When I get inside, I find the ghost watching television. It takes a moment to realise that the program is, in fact, someone’s home-video playing from a rather pricey looking camera that is hooked up to the aerial…do tellys still have aerials?
This camera and a selection of imaginatively dismembered bananas, which I passed hanging from the ceiling on the way in, suggest that tonight has seen an incursion from some group of bored people with nothing better to do than look for evidence of something that doesn’t exist. OK, yes, so he’s sitting on my sofa, but I am quite, quite sure he doesn’t exist, because it would be ridiculous if he did.
I chuck a ciggy in his direction, which he catches deftly with his tail.
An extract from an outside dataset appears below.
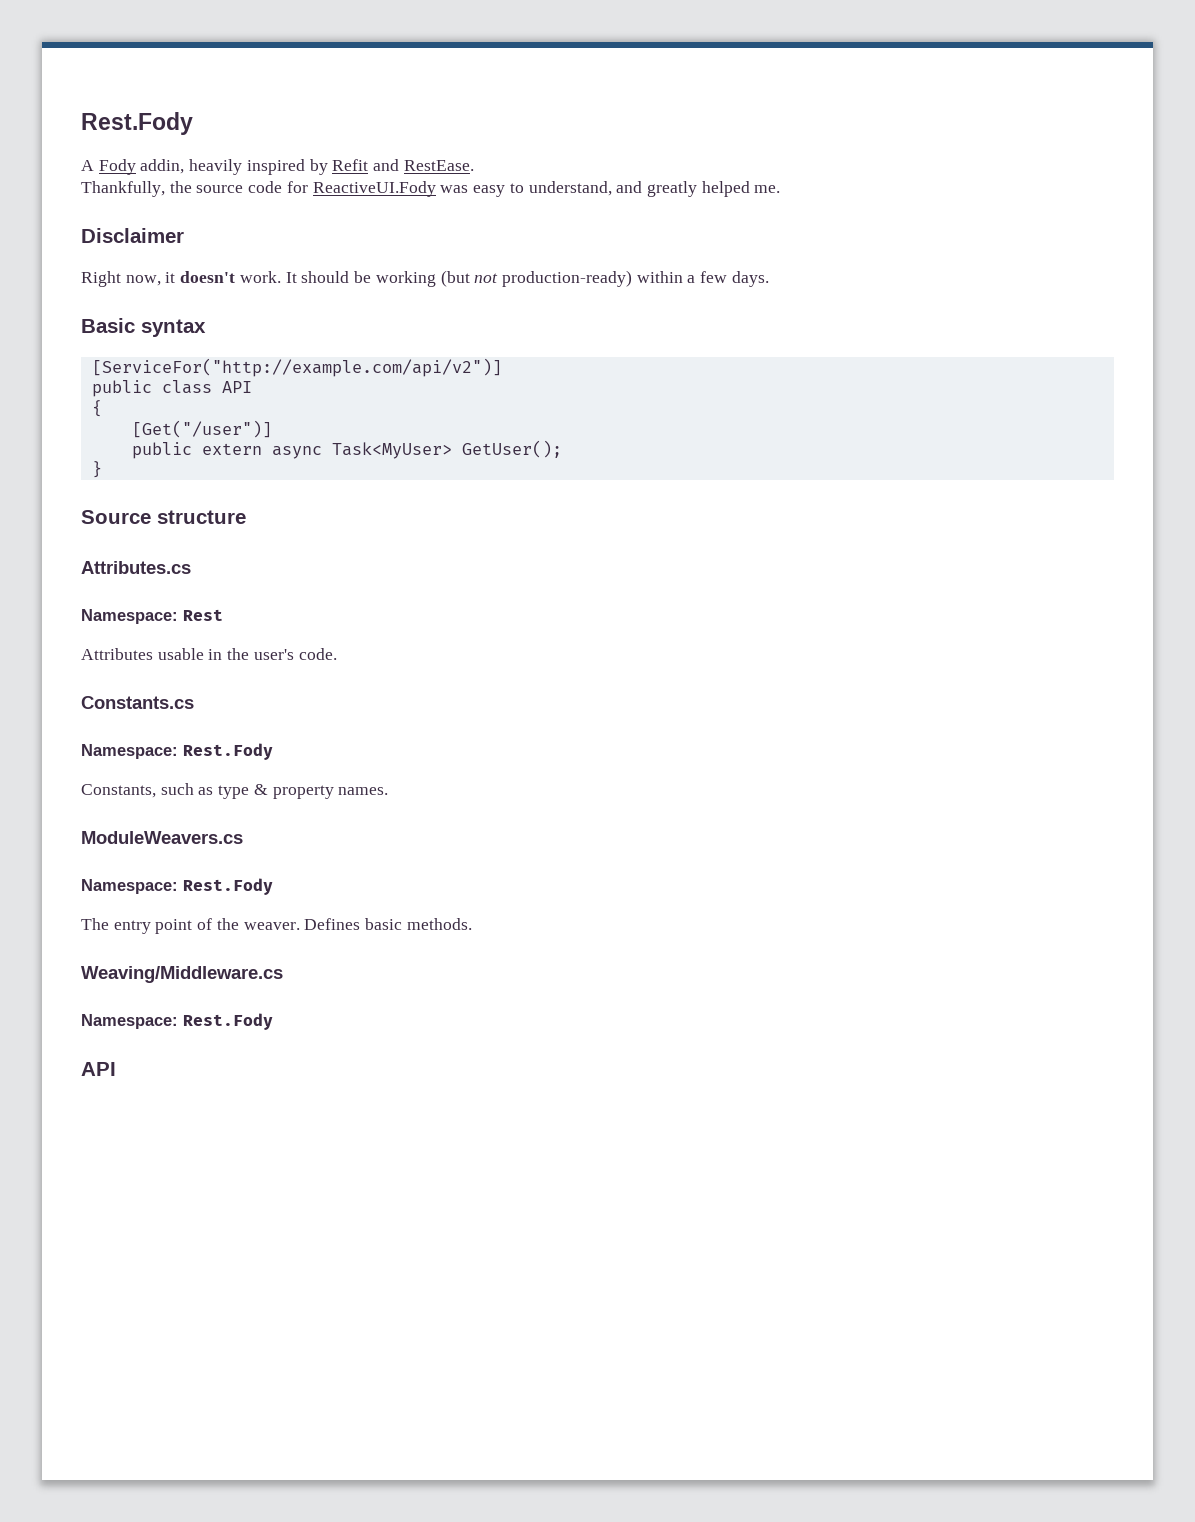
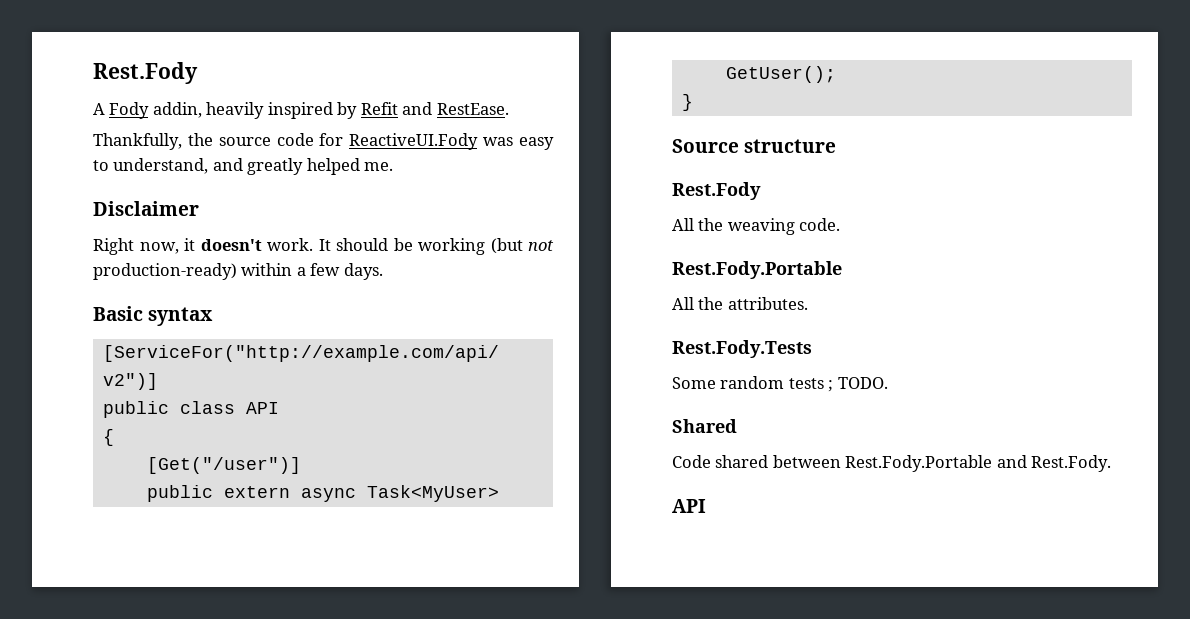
[81,561,191,574] [81,609,223,624] [81,648,337,660] [81,696,194,709] [81,743,273,760] [81,783,389,799] [81,831,243,844] [81,878,273,895] [81,918,472,934] [81,966,283,983] [81,1013,273,1030] Attributes.cs // Namespace: Rest // Attributes usable in the user's code. // Constants.cs // Namespace: Rest.Fody // Constants, such as type & property names. // ModuleWeavers.cs // Namespace: Rest.Fody // The entry point of the weaver. Defines basic methods. // Weaving/Middleware.cs // Namespace: Rest.Fody -> [672,182,761,200] [672,218,841,235] [672,261,842,279] [672,297,808,310] [672,340,812,358] [672,376,888,392] [672,419,737,433] [672,455,1112,472] Rest.Fody // All the weaving code. // Rest.Fody.Portable // All the attributes. // Rest.Fody.Tests // Some random tests ; TODO. // Shared // Code shared between Rest.Fody.Portable and Rest.Fody.

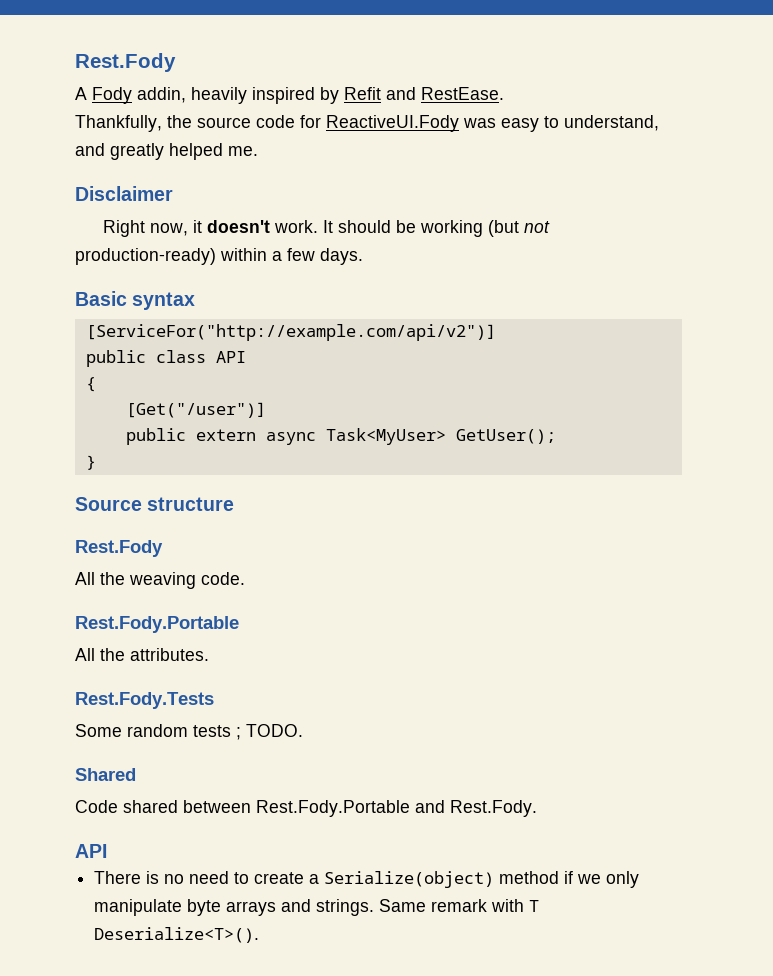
(706, 506) none -> [94,871,640,888] [94,899,540,916] [94,927,260,943] // There is no need to create a Serialize(object) method if we only manipulate byte arrays and strings. Same remark with T Deserialize<T>().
It disappears up his…shroud…sheet…thing and I can hear him munching away on it.
I know him as the ghost, but he is adamant that his full name is Monkey Ghost; pretty dumb name, if you ask me, but accurate, at least. Heh – who am I to talk anyway?
Take a monkey and put it in a pillow-case with eyeholes cut in it and there you go; my exciting supernatural sidekick. Like the Blair Witch played by Carmen Miranda. If it weren’t for his habit of ignoring things like gravity and walls I would suspect him of being a perfectly normal primate-in-a-bag.
He twitches his tail so that it crosses beneath his eyes and twirls the end of it as if it were a theatrically waxed moustache. He’s watching grainy, green footage of himself walking casually across the ceiling just behind a door lintel, followed by the shrieks and exclamations of the startled spook-hunters. They follow him through the door, but cannot find him, although they do locate a banana, covered in ‘ectoplasm’. The ghost produces a new banana and places it in a fold in his shroud where, presumably, his mouth resides. He fishes a Zipppo out from down the side of the sofa and lights the end of the banana.
I leave him too it and drag the three dead squirrels I made this evening towards my work bench.